_Work required:_ Your answer should be every line below that includes the word "width".

** Opening Records provided block **

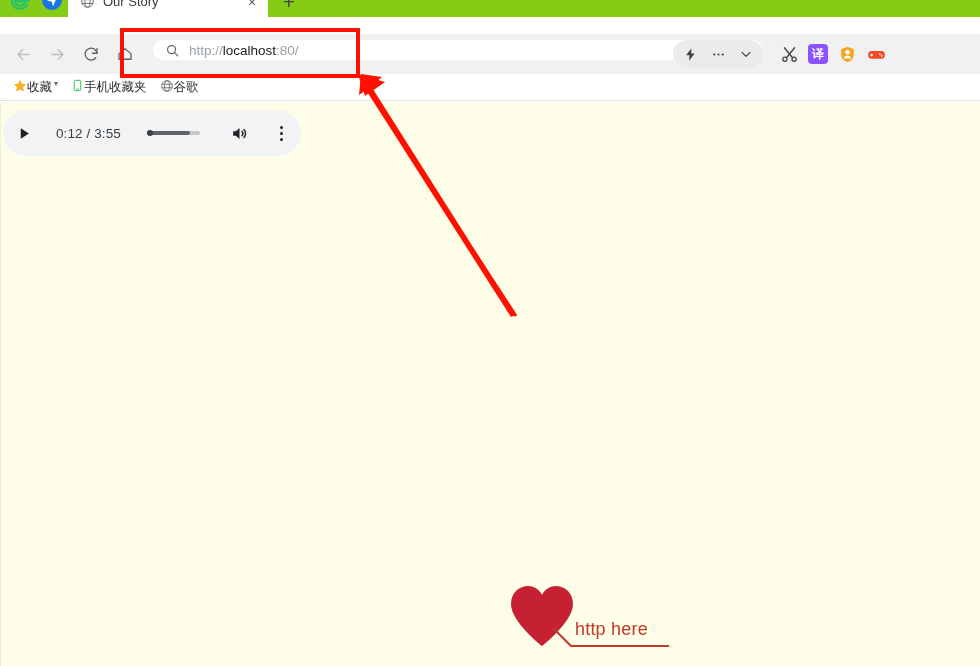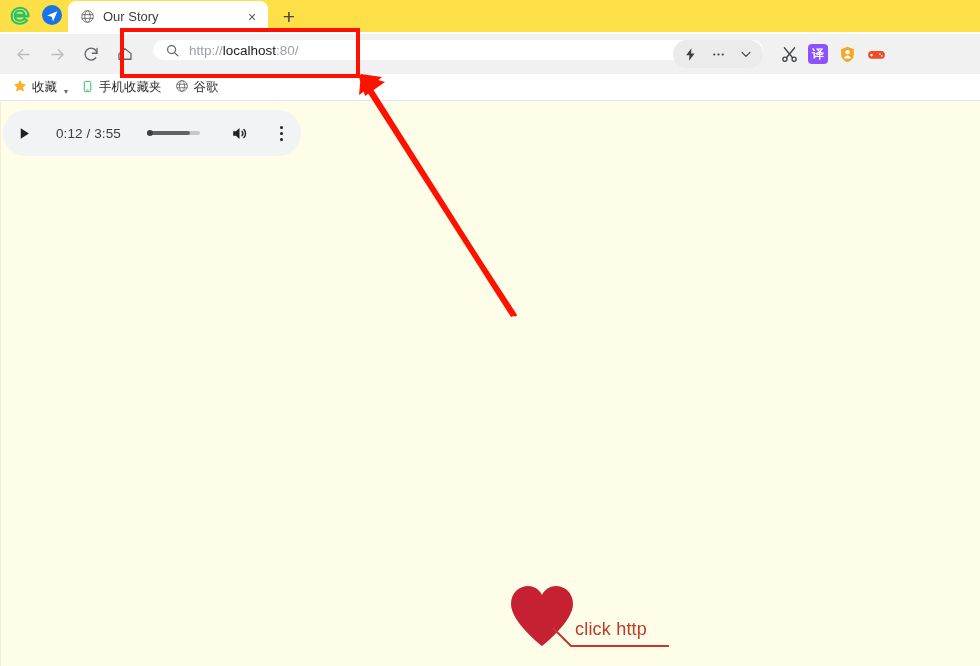--- a/index.html
+++ b/index.html
@@ -12,22 +12,22 @@
     overflow: hidden;
     font-family: "Liberation Sans", sans-serif;
     background: #ffffff;
     position: relative;
   }
 
   
   .tabstrip {
     position: absolute;
     left: 0; top: 0;
-    width: 980px; height: 32px;
-    background: #fde047;
+    width: 980px; height: 17px;
+    background: #84cc16;
     display: flex;
     align-items: flex-end;
   }
   .brand-icons {
     display: flex;
     align-items: center;
     height: 34px;
     padding: 0 6px 0 8px;
     gap: 10px;
   }
@@ -190,22 +190,21 @@
     background: #ffffff;
     display: flex;
     align-items: center;
     padding-left: 8px;
     box-sizing: border-box;
     gap: 3px;
     border-bottom: 1px solid #e3e3e3;
   }
   .bm {
     display: flex;
-    align-items: flex-end;
-    gap: 5px;
+    align-items: flex-start;
     padding: 2px 5px;
     font-size: 12.5px;
     color: #2d2d2d;
     white-space: nowrap;
   }
   .bm-caret {
     font-size: 8px;
     color: #666;
     margin-left: 2px;
   }
@@ -489,21 +488,21 @@
         <i></i>
         <i></i>
     </span>
   </div>
 
   <div class="heart-group">
     <svg viewBox="0 0 165 66" width="165" height="66">
       <path d="M33 62 C33 62, 2 38, 2 20 C2 8, 11 2, 19 2 C26 2, 31 6.5, 33 11 C35 6.5, 40 2, 47 2 C55 2, 64 8, 64 20 C64 38, 33 62, 33 62 Z" fill="#c62033"></path>
       <path d="M44 44 L62 62 L160 62" fill="none" stroke="#c0392b" stroke-width="2"></path>
     </svg>
-    <span class="clickhere-text">click http</span>
+    <span class="clickhere-text">http here</span>
   </div>
 </div>
 
 <svg class="annot" viewBox="0 0 980 666">
   <rect x="122" y="30" width="236" height="46" fill="none" stroke="#ff1100" stroke-width="4"></rect>
   <polygon points="516,315 371,86 382,77 361,74 359,95 366,90 511,317" fill="#ff1100"></polygon>
   <path d="M516 316 L366 87" stroke="#ff1100" stroke-width="3" fill="none"></path>
   <polygon points="358,74 385,82 365,96" fill="#ff1100"></polygon>
 </svg>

** Closing Records provided block **

_Written answer:_
-    width: 980px; height: 32px;
+    width: 980px; height: 17px;
     <svg viewBox="0 0 165 66" width="165" height="66">
       <path d="M44 44 L62 62 L160 62" fill="none" stroke="#c0392b" stroke-width="2"></path>
   <rect x="122" y="30" width="236" height="46" fill="none" stroke="#ff1100" stroke-width="4"></rect>
   <path d="M516 316 L366 87" stroke="#ff1100" stroke-width="3" fill="none"></path>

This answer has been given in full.